Common House is a late medieval hall which dates from circa 1500, a Grade II listed building. The village has many other houses of architectural interest e.g. Lark's Rise, Yonder Lye and The Sun Inn public house, set back from the common, parts of which are clearly ancient particularly the rear bar.

The village was a site of iron smelting from local ironstone (see Bargate stone) and iron-smithery in the Middle Ages. Later, Dunsfold hosted the construction of the Wey and Arun Canal which is being gradually reopened, and Dunsfold Aerodrome which is used primarily in connection with automobiles of all periods, hosting a major television programme on the subject.

==Amenities==
The village has a cricket club with matches usually on Sunday afternoons.

Dunsfold has a small Post Office and shop in the middle of the village.

==Dunsfold Park==

The airstrip was built by the Canadian Army during World War II. After the war it was used to repatriate prisoners of war. Dunsfold was declared inactive in 1946 but was used again in 1948 and 1949 as part of the Berlin Airlift. In 1950 The Hawker Aircraft Company acquired the lease of the site.

In October 1960 the then Hawker Siddeley flight tested its Hawker P. 1127 prototype, the development aircraft that led to the Hawker Siddeley Harrier, the first VTOL jet fighter bomber. Final assembly of the Harrier and the Hawk trainer aircraft was at Dunsfold. Hawker Siddeley became part of British Aerospace in 1977. On 2 July 1986 British Aerospace's deputy chief test pilot Jim Hawkins was killed at Dunsfold when his developmental Hawk 200 crashed.

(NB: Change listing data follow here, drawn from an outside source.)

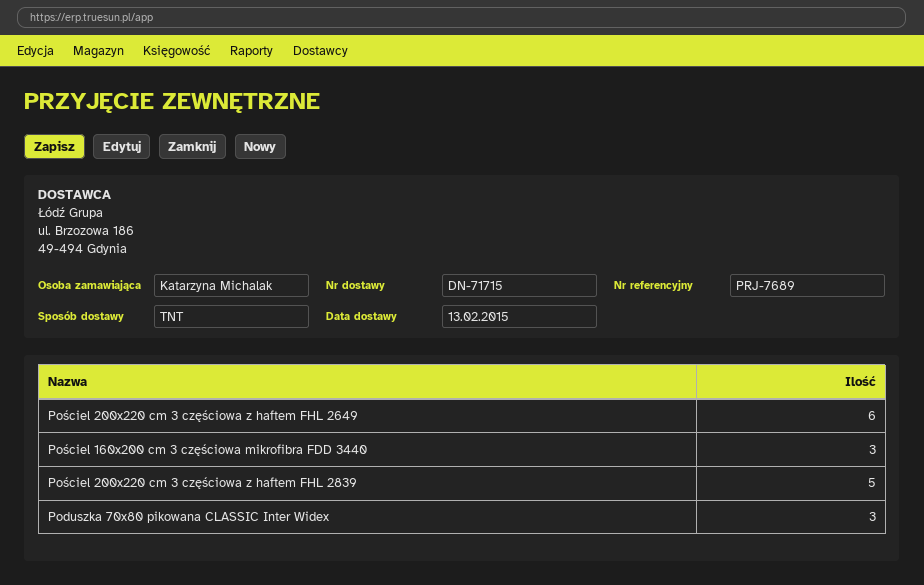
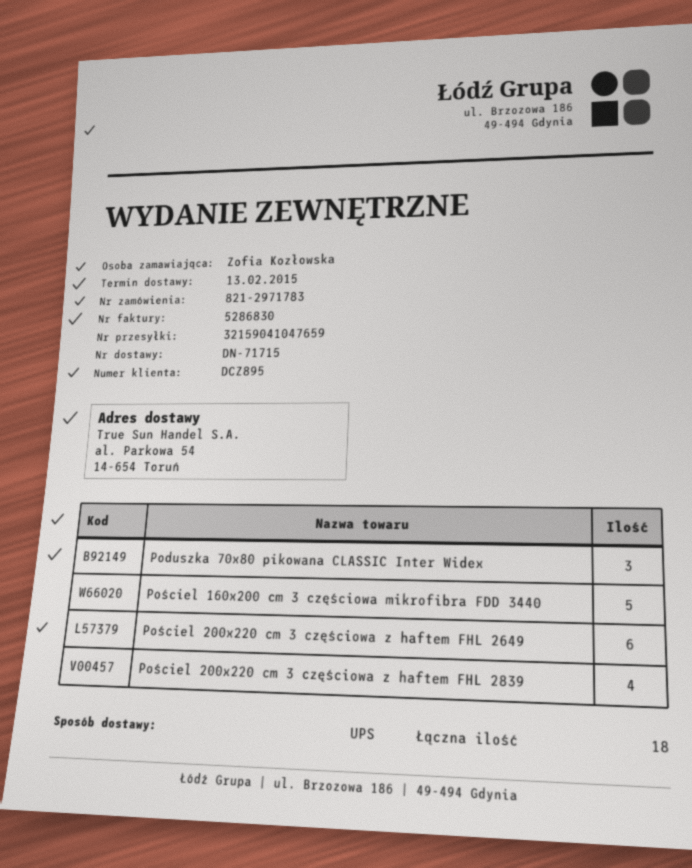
ordered by: Katarzyna Michalak -> Zofia Kozłowska
shipping method: TNT -> UPS
Pościel 160x200 cm 3 częściowa mikrofibra FDD 3440: 3 -> 5
Pościel 200x220 cm 3 częściowa z haftem FHL 2839: 5 -> 4

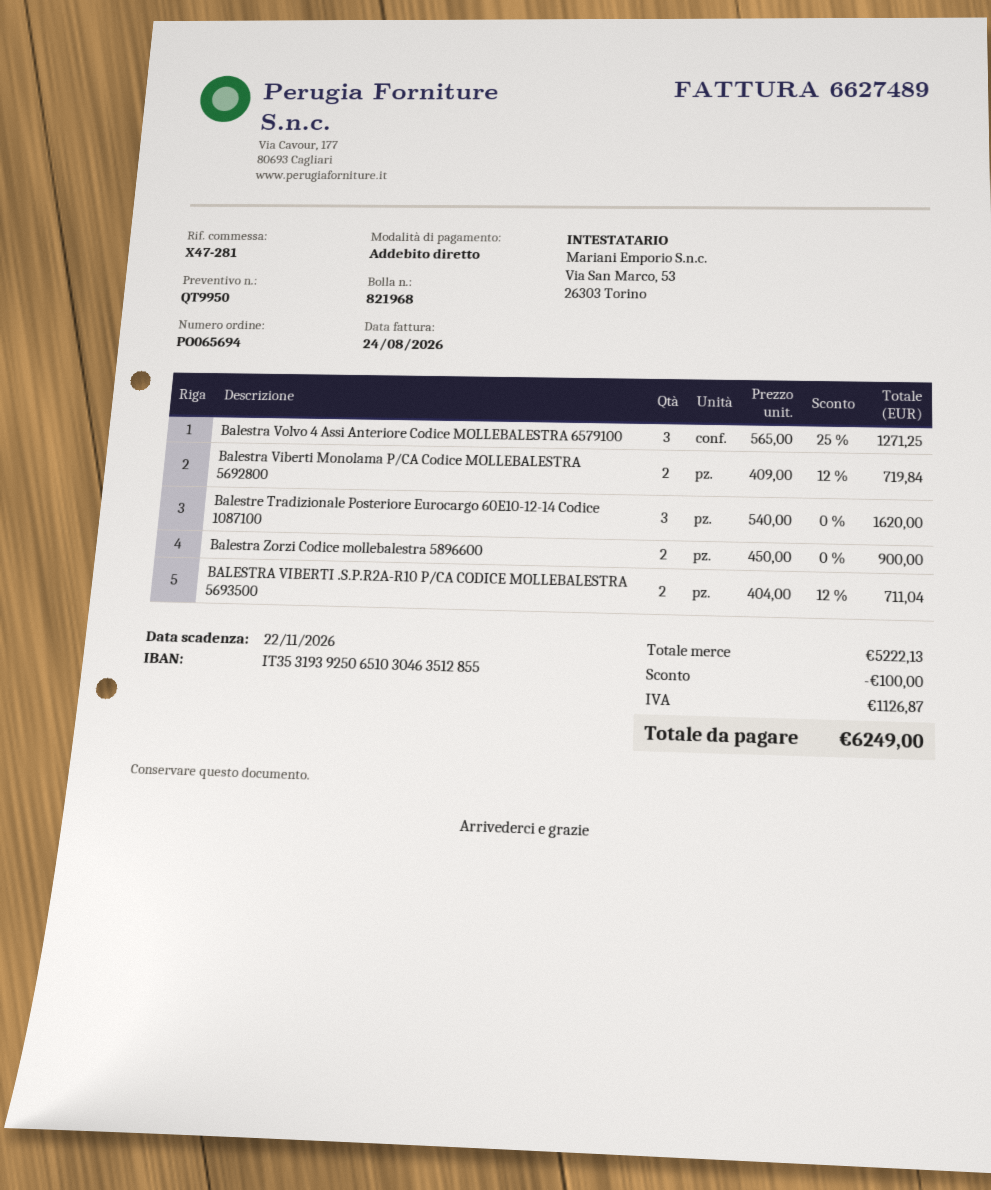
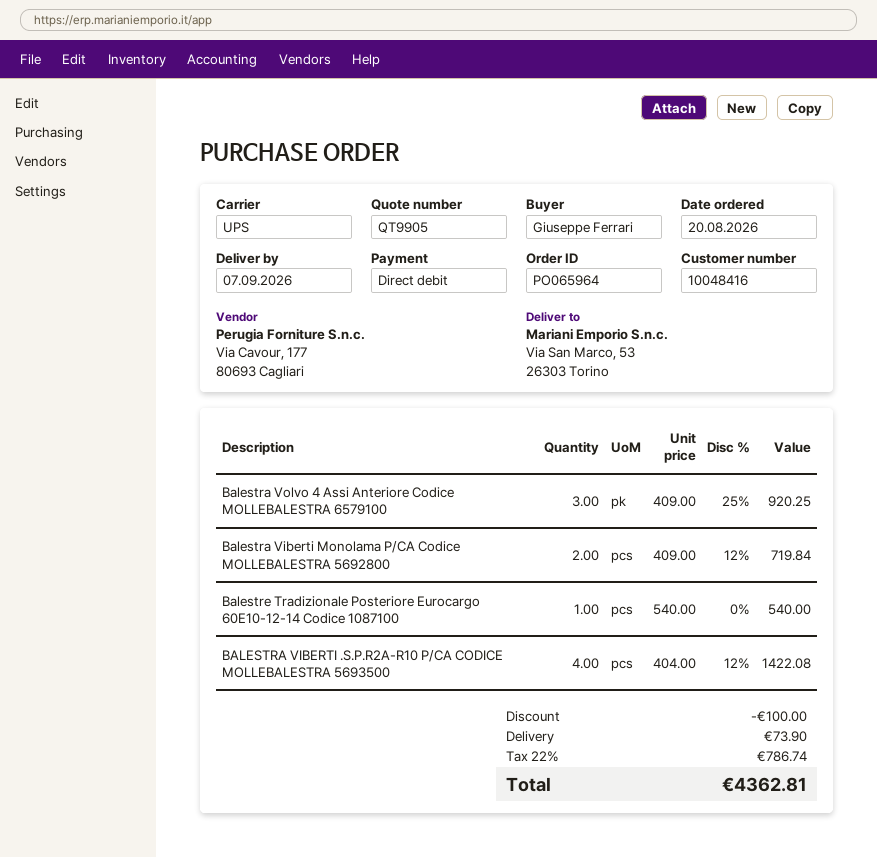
quote number: QT9950 -> QT9905
order number: PO065694 -> PO065964
Balestra Volvo 4 Assi Anteriore Codice MOLLEBALESTRA 6579100: 3 x 565.00 - 25% = 1271.25 -> 3 x 409.00 - 25% = 920.25
Balestre Tradizionale Posteriore Eurocargo 60E10-12-14 Codice 1087100: 3 x 540.00 = 1620.00 -> 1 x 540.00 = 540.00
Balestra Zorzi Codice mollebalestra 5896600: 2 x 450.00 = 900.00 -> none
BALESTRA VIBERTI .S.P.R2A-R10 P/CA CODICE MOLLEBALESTRA 5693500: 2 x 404.00 - 12% = 711.04 -> 4 x 404.00 - 12% = 1422.08
shipping: none -> 73.90
tax: 1126.87 -> 786.74
total: 6249.00 -> 4362.81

On 24 June 1999 British Aerospace announced the closure of Dunsfold as part of a restructuring; Hawk final assembly had been transferred to Warton in 1988 and Harrier production finished in 1998.

===Post-British Aerospace===
In 2002, BAE Systems (British Aerospace's successor) sold Dunsfold Park to The Rutland Group and The Royal Bank of Scotland forming Dunsfold Park Ltd with the intention of developing the site as Britain' s most sustainable village with 2500 homes.

Dunsfold Park was the home to Wings and Wheels, an air and motor show that ran from 2005 until 2019, when it closed. Since 2002, the BBC motoring show Top Gear has been recorded at the park using the former paint shop as a studio and parts of the runways and taxiways of the aerodrome as a test track.

===The Young Drivers Track===
Some of the track (The Young Drivers Track) is now used by many driving schools and instructors to enable under seventeen-year-olds to learn to drive.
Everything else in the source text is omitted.